# Source data:

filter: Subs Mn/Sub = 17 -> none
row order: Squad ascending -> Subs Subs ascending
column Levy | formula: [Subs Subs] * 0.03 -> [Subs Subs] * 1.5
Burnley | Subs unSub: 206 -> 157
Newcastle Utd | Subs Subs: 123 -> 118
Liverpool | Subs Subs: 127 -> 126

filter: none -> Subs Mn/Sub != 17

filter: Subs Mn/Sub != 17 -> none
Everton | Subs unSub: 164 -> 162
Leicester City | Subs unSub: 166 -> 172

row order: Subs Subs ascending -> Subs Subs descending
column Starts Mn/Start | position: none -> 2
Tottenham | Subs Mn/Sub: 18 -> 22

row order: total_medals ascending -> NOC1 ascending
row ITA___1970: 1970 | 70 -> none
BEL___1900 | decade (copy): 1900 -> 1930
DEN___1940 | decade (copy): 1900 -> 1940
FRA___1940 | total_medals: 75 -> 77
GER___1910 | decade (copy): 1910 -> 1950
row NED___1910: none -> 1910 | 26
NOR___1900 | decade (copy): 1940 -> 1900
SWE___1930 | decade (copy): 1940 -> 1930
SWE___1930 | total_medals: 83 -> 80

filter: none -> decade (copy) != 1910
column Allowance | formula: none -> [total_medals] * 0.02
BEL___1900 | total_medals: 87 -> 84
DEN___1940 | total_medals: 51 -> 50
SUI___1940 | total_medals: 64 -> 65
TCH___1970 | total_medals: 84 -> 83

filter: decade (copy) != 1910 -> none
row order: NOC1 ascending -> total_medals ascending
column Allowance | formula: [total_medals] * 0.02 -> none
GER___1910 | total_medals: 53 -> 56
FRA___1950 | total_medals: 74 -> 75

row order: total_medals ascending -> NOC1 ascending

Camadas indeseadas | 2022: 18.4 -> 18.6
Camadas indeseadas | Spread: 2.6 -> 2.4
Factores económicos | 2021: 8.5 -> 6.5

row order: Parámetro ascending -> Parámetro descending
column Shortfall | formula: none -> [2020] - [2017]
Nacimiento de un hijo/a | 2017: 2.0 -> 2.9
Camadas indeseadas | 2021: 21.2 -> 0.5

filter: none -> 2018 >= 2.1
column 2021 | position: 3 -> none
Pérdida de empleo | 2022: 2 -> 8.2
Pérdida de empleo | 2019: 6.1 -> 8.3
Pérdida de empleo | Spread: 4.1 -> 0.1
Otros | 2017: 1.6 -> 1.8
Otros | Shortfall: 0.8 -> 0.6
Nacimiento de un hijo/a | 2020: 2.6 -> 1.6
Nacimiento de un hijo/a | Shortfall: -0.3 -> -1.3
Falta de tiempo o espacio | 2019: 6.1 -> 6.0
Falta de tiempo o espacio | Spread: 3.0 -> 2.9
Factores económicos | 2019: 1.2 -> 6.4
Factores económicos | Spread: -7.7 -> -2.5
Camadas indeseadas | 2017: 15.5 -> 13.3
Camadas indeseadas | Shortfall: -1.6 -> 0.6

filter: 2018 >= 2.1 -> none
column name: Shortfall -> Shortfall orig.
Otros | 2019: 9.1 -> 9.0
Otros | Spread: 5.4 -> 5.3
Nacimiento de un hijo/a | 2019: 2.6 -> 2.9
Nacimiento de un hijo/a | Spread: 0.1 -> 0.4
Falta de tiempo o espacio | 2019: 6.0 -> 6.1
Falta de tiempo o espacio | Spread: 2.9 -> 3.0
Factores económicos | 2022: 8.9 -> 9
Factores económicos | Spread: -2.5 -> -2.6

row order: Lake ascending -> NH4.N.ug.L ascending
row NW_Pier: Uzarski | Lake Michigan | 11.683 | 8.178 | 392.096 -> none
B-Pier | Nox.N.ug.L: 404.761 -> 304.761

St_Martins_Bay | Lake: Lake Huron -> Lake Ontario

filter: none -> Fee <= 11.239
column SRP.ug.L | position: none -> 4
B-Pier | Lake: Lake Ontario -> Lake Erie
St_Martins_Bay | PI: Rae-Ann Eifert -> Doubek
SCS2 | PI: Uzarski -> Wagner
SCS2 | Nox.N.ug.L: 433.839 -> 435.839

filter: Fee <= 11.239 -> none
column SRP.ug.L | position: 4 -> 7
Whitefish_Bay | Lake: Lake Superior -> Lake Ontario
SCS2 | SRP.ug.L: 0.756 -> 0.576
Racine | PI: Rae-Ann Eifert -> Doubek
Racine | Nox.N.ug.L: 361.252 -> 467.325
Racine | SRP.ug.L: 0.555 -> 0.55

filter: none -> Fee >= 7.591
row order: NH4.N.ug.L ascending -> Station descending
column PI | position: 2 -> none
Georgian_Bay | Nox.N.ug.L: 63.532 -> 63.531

# To do:
Gather each line of the records holding the string "decade".

# Answer box:
BEL___1900 | decade (copy): 1900 -> 1930
DEN___1940 | decade (copy): 1900 -> 1940
GER___1910 | decade (copy): 1910 -> 1950
NOR___1900 | decade (copy): 1940 -> 1900
SWE___1930 | decade (copy): 1940 -> 1930
filter: none -> decade (copy) != 1910
filter: decade (copy) != 1910 -> none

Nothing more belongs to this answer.